§ **Task item**: Only text lines belong in the answer: the lines from the first one in the records through the line with "display:flex; align-items:center; gap:8px;", copied exactly.

[Web interface edit records]
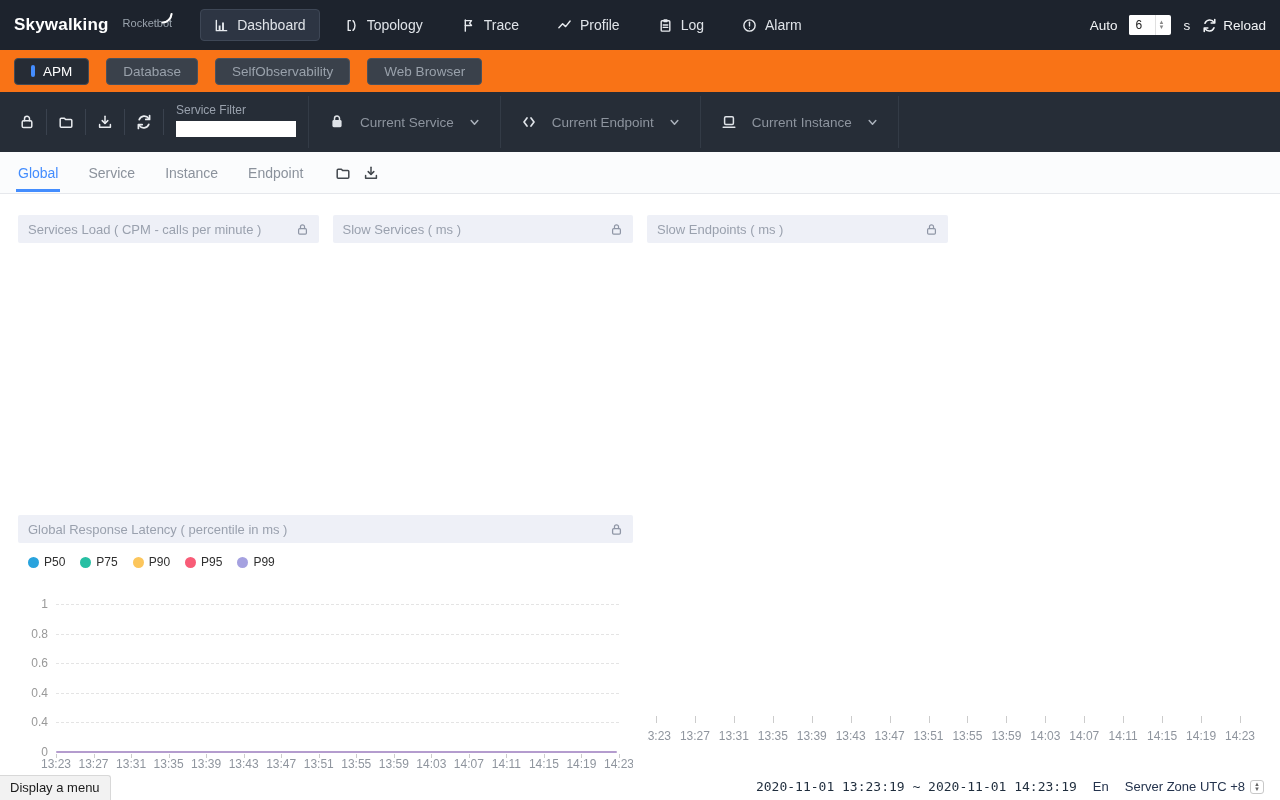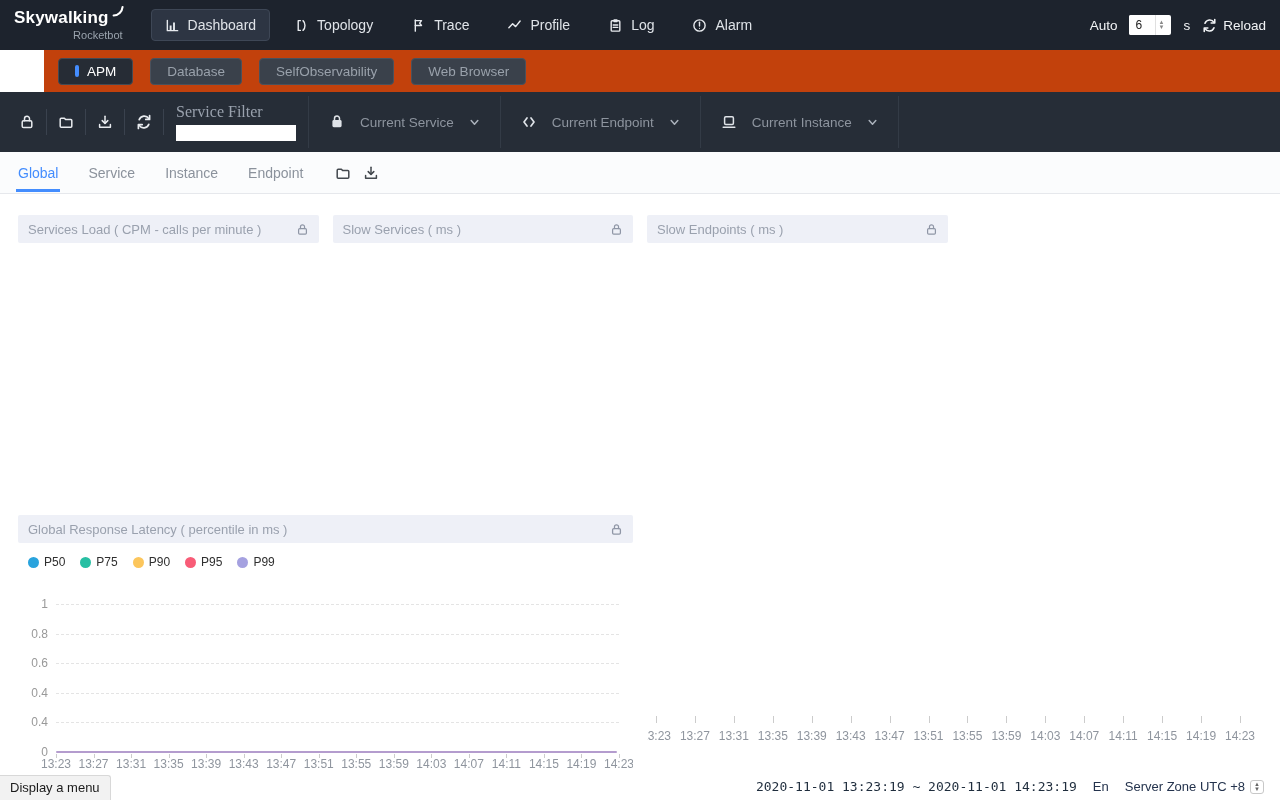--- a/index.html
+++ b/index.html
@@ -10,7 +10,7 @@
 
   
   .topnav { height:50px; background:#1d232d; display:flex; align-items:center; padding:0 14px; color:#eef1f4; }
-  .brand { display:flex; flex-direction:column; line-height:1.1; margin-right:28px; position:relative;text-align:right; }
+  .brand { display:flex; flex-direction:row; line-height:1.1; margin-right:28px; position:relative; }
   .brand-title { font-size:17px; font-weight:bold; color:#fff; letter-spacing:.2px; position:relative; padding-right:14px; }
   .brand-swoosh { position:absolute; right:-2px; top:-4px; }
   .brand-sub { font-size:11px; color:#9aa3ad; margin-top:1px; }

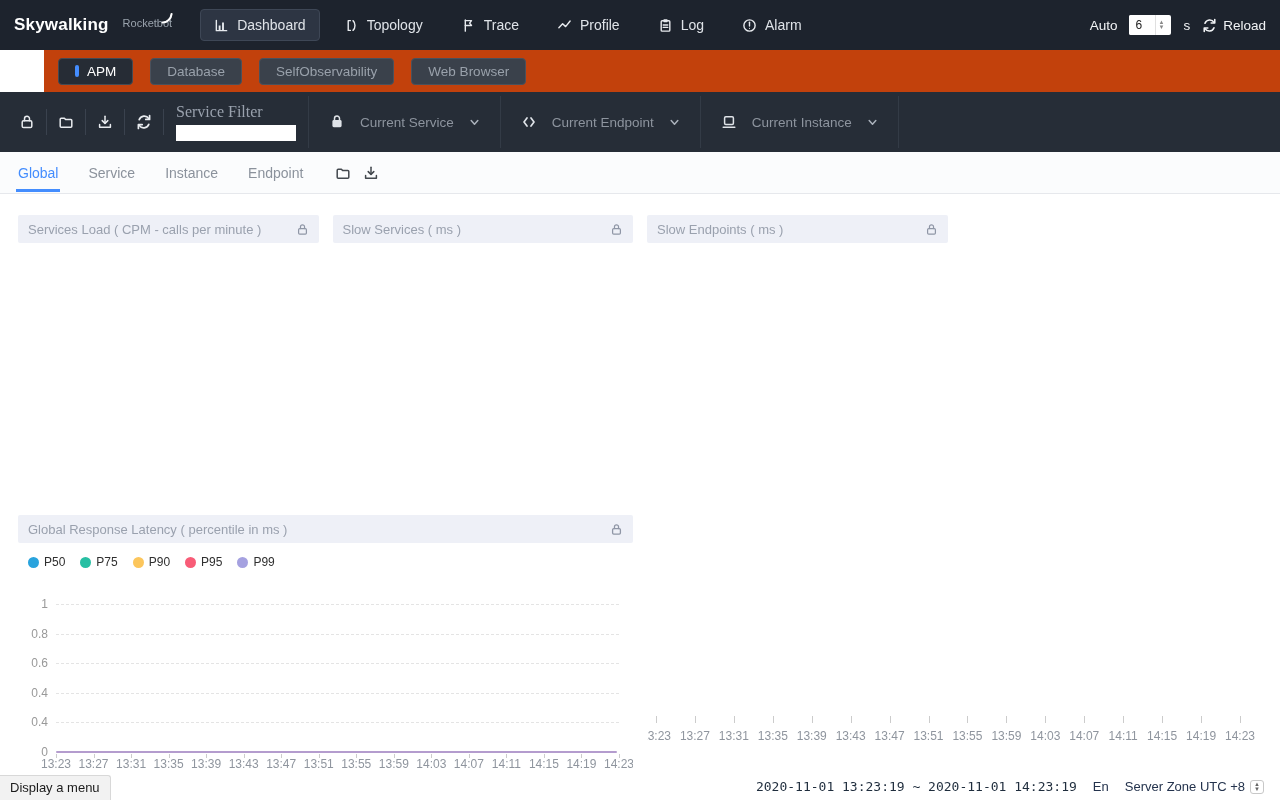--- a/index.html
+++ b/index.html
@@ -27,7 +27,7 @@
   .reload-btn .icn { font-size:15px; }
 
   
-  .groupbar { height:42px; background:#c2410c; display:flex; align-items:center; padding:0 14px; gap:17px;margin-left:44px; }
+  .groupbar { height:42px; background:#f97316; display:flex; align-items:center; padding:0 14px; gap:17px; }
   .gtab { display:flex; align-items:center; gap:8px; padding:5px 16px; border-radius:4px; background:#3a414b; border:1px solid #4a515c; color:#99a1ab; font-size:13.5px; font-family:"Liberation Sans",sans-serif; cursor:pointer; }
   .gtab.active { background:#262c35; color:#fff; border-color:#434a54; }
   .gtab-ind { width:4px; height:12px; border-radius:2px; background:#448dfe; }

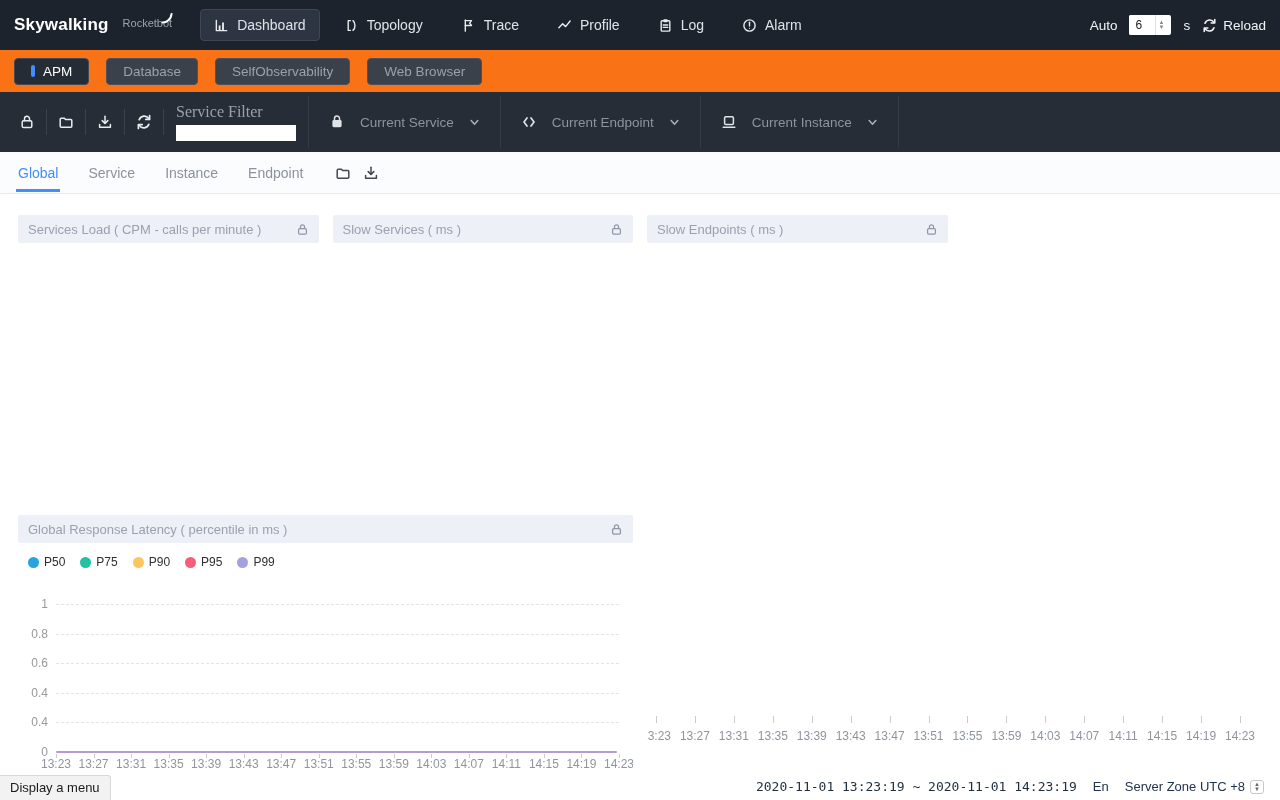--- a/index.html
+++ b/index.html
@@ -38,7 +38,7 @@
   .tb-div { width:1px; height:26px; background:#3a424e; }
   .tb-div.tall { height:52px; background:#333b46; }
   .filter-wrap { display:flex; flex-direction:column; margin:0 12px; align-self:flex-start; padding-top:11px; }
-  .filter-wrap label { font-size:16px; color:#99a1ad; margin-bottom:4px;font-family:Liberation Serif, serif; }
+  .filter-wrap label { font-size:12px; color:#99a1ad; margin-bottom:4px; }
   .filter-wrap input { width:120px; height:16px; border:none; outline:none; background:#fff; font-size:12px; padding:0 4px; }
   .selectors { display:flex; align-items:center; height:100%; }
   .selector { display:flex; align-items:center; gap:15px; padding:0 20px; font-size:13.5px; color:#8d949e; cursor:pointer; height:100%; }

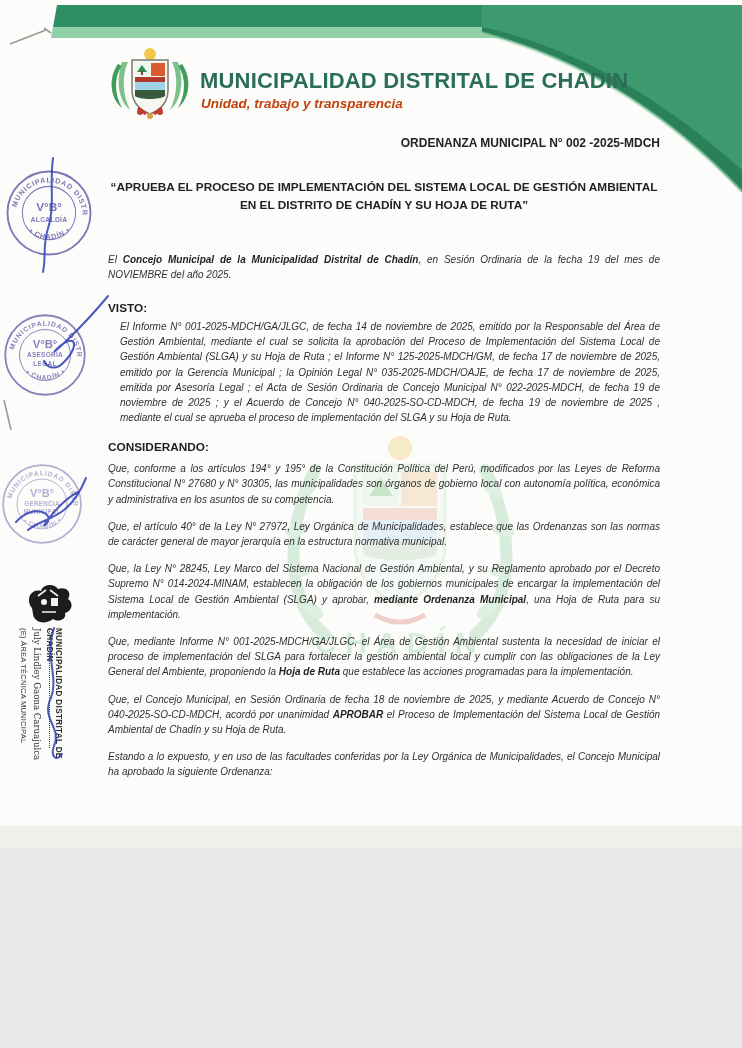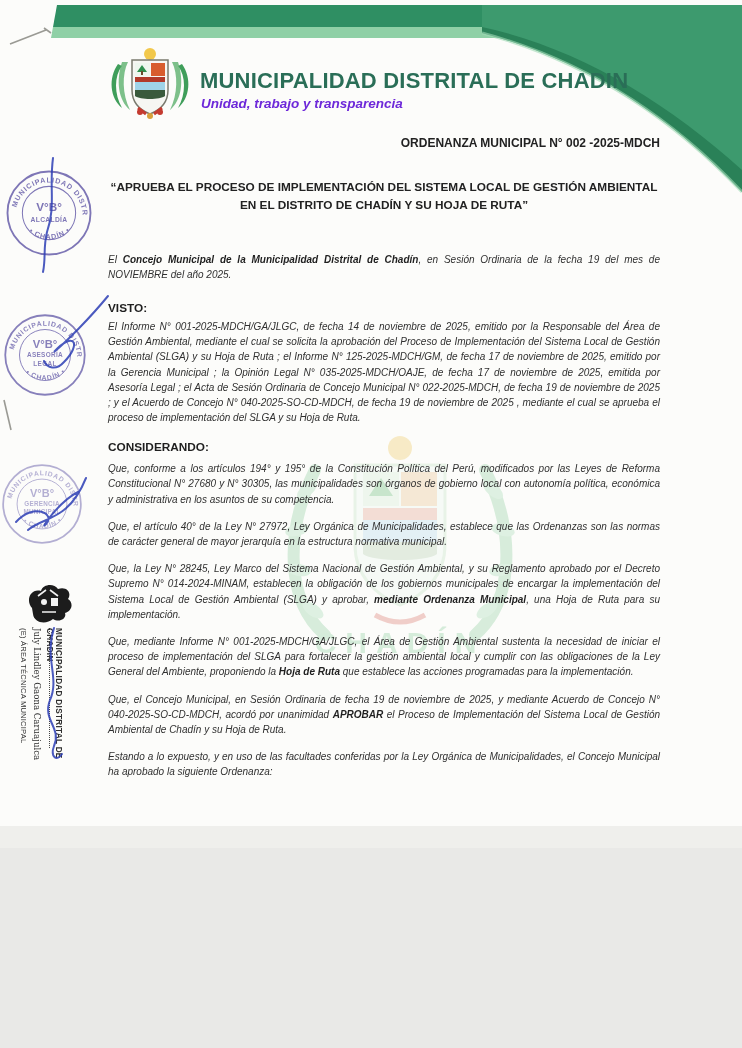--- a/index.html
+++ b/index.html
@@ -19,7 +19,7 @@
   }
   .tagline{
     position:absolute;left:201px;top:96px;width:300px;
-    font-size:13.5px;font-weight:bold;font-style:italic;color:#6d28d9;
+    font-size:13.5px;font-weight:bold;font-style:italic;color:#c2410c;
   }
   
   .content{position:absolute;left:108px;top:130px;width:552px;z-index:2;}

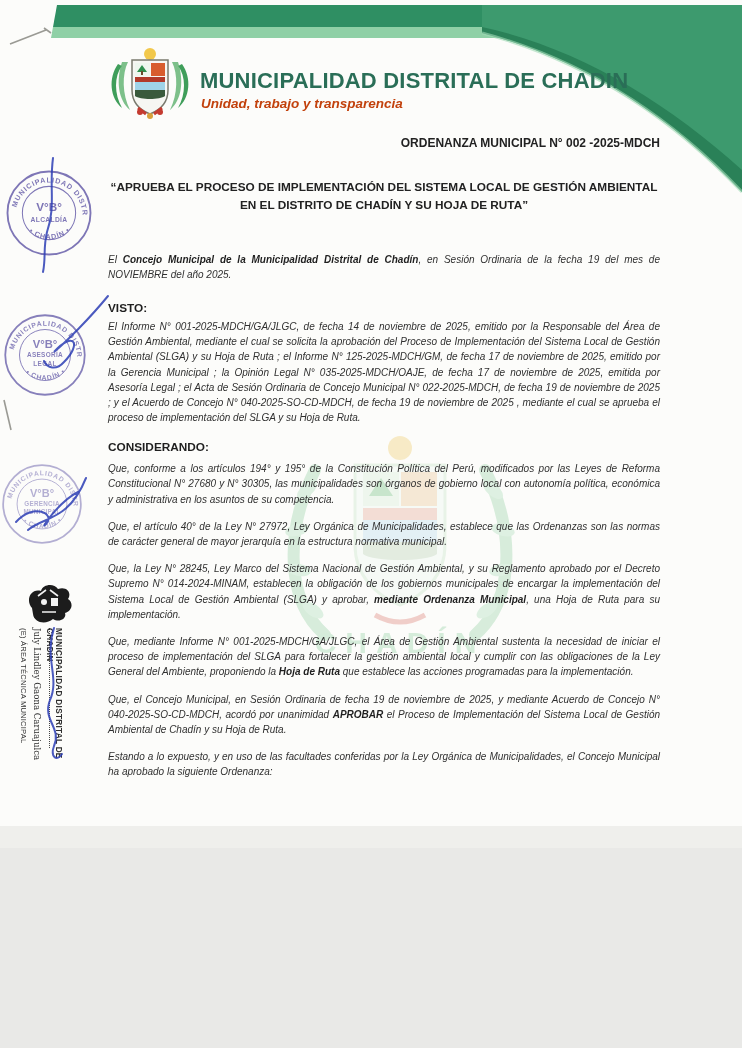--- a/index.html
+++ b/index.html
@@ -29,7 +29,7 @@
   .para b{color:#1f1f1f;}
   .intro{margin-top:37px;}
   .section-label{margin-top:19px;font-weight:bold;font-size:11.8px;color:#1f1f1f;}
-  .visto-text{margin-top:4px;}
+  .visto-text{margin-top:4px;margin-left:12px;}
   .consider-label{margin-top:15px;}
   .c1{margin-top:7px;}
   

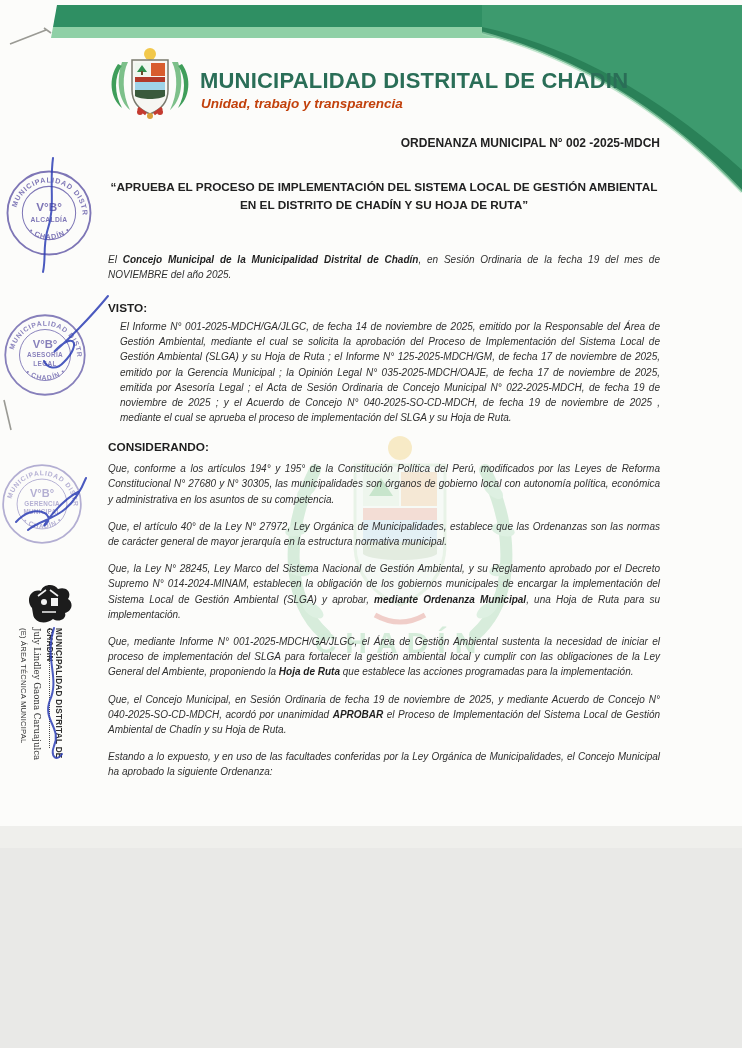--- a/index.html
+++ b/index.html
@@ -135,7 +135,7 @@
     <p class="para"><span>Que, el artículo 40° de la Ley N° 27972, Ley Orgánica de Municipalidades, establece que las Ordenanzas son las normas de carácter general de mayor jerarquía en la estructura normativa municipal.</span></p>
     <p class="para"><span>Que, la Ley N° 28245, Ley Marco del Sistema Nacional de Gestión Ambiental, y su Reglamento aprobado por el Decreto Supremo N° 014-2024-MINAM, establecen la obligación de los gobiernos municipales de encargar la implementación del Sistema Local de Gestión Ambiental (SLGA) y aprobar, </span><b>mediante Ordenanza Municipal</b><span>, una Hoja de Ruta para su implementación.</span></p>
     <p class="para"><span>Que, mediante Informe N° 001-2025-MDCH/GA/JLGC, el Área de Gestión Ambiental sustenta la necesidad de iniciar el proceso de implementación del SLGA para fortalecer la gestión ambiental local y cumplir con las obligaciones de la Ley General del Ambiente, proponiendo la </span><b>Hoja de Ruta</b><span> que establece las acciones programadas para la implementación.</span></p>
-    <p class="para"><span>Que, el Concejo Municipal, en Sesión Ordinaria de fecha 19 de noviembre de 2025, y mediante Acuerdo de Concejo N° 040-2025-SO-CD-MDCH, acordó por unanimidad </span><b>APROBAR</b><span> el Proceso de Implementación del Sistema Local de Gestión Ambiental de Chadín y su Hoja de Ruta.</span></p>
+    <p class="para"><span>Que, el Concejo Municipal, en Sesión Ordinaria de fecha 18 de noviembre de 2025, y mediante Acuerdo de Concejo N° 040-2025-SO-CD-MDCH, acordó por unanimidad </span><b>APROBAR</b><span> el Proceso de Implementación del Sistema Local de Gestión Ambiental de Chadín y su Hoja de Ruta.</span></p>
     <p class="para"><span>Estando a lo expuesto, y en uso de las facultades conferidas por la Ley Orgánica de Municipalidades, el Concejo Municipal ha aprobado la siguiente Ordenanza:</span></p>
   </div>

§ **Finished task**:
--- a/index.html
+++ b/index.html
@@ -10,7 +10,7 @@
 
   
   .topnav { height:50px; background:#1d232d; display:flex; align-items:center; padding:0 14px; color:#eef1f4; }
-  .brand { display:flex; flex-direction:column; line-height:1.1; margin-right:28px; position:relative;text-align:right; }
+  .brand { display:flex; flex-direction:row; line-height:1.1; margin-right:28px; position:relative; }
   .brand-title { font-size:17px; font-weight:bold; color:#fff; letter-spacing:.2px; position:relative; padding-right:14px; }
   .brand-swoosh { position:absolute; right:-2px; top:-4px; }
   .brand-sub { font-size:11px; color:#9aa3ad; margin-top:1px; }

--- a/index.html
+++ b/index.html
@@ -27,7 +27,7 @@
   .reload-btn .icn { font-size:15px; }
 
   
-  .groupbar { height:42px; background:#c2410c; display:flex; align-items:center; padding:0 14px; gap:17px;margin-left:44px; }
+  .groupbar { height:42px; background:#f97316; display:flex; align-items:center; padding:0 14px; gap:17px; }
   .gtab { display:flex; align-items:center; gap:8px; padding:5px 16px; border-radius:4px; background:#3a414b; border:1px solid #4a515c; color:#99a1ab; font-size:13.5px; font-family:"Liberation Sans",sans-serif; cursor:pointer; }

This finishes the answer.